Fonte: Corriere della Sera
di Dario Di Vico
Saranno gli elettori ora a doversi caricare del difficile compito di ricomporre con le loro scelte la scissione tra economia e politica che rischia di spingerci ai margini dell’Europa
A pochi giorni dal voto europeo le ragioni dell’economia sono tornate prepotentemente in primo piano. È accaduto non per la capacità dei partiti di governo di raccontare la verità agli elettori o per l’abilità delle forze d’opposizione e delle parti sociali di riscrivere l’agenda delle priorità dell’esecutivo, ma per la scelta deliberata di Matteo Salvini di portare la competizione del consenso con i Cinque Stelle all’estremo. Fino a minacciare di sfondare il muro del 3% del rapporto deficit/Pil, come gli chiedono da tempo gli intransigenti esponenti No-euro presenti nei suoi ranghi. Le conseguenze sono state immediate e lo spread è tornato ai livelli del dicembre scorso attorno a quota 290. Qualche analista si spinge a ipotizzare che i mercati non abbiano solo voluto reagire alle dichiarazioni del vice premier ma chiedano anche chiarezza del quadro politico, stufi del populismo a due piazze auspicherebbero quantomeno maggioranze omogenee. Di sicuro la parola ora passa agli elettori che si dovranno caricare del difficile compito di ricomporre con le loro scelte d’urna quella scissione tra economia e politica che rischia di spingerci ai margini dell’Europa.

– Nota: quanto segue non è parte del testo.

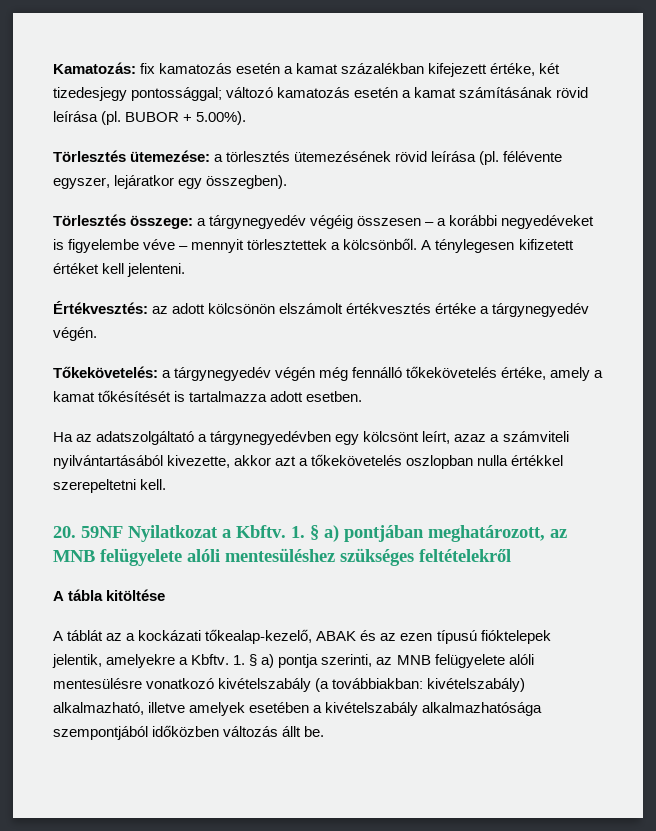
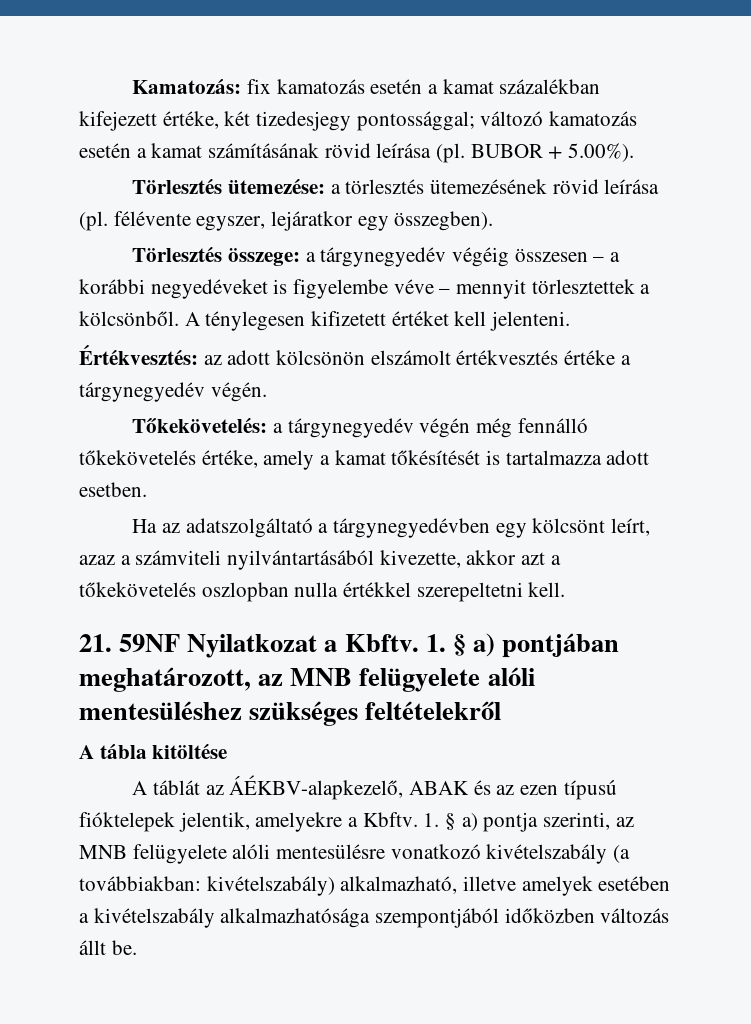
- 20. 59NF Nyilatkozat a Kbftv.
+ 21. 59NF Nyilatkozat a Kbftv.
- A táblát az a kockázati tőkealap-kezelő, ABAK és az ezen típusú fióktelepek jelentik, amelyekre a Kbftv.
+ A táblát az ÁÉKBV-alapkezelő, ABAK és az ezen típusú fióktelepek jelentik, amelyekre a Kbftv.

Visto che parliamo di elettori vale la pena ricordare come nei sondaggi rivolti a classificare le preoccupazioni degli italiani l’occupazione sia sempre al primo posto, seguita dal welfare e solo dopo dal tema dell’immigrazione. Ma mentre quest’ultima issue ha trovato proprio in Salvini il leader capace di semplificarla in una parola d’ordine comprensibile a tutti («chiudiamo i porti») e poi di capitalizzarla a livello di preferenze politiche, i temi dell’occupazione e del welfare (o protezione sociale che dir si voglia) non hanno incrociato risposte all’altezza. La cultura del Movimento 5 Stelle fatica a darle perché, mentre nella richiesta degli elettori sviluppo e protezione sociale si sommano, i post-grillini pensano ancora di mettere assieme assistenzialismo e sudditanza ai No Tav. Quanto all’opposizione e ai corpi intermedi, che in teoria dovrebbero essere più attrezzati nella lettura delle contraddizioni delle economie moderne, non ci sono riusciti per carenze vuoi di leadership vuoi di concretezza programmatica.
Chi vuole in questa tormentata stagione della storia italiana riconnettere economia e politica e aprire un vero varco nel consenso dei partiti populisti deve infatti saper sommare le inquietudini di Main Street e i timori di Wall Street. La nostra Strada Principale sta nelle preoccupazioni degli italiani per il lavoro o l’emigrazione dei figli, nelle incerte prospettive delle imprese che operano sul mercato interno, nel risparmio congelato nei conti correnti e persino nella paura delle tecnologie. La nostra Wall Street rimanda invece ai parametri di Maastricht e al soffocante peso del debito. In Italia purtroppo non c’è un Partito del Pil capace di connettere queste due istanze, di tradurle in un programma semplice ma coerente. Analizzando le manifestazioni pro Tav di Torino dei mesi scorsi si era sperato che qualcosa del genere fosse nato e che fosse capace, strada facendo, di allargare la propria visione oltre il dossier infrastrutture. Purtroppo non è stato così, le ragioni dell’economia – almeno fino a ieri – sono rimaste fuori dalla campagna elettorale e i giovani leader della comunicazione h24 hanno avuto buon gioco nell’occupare la scena con i loro litigi, veri o falsi che siano.
Al netto del risultato elettorale e dei suoi effetti sul quadro politico quel che appare certo è che la seconda parte del 2019 non promette niente di buono. I nodi di finanza pubblica si intrecceranno giocoforza con il rallentamento dell’economia reale. Di ripresa infatti se ne vede ben poca, già il Pil del secondo trimestre dovrebbe tornare in territorio negativo e i provvedimenti giallo-verdi come quota 100 e reddito di cittadinanza si saranno rivelati incapaci di produrre crescita. E a quel punto, forse, si aprirà un nuovo capitolo della percezione che gli italiani hanno del legame tra la loro condizione e lo stato di salute del Paese. E vedremo che risposte la politica saprà dare.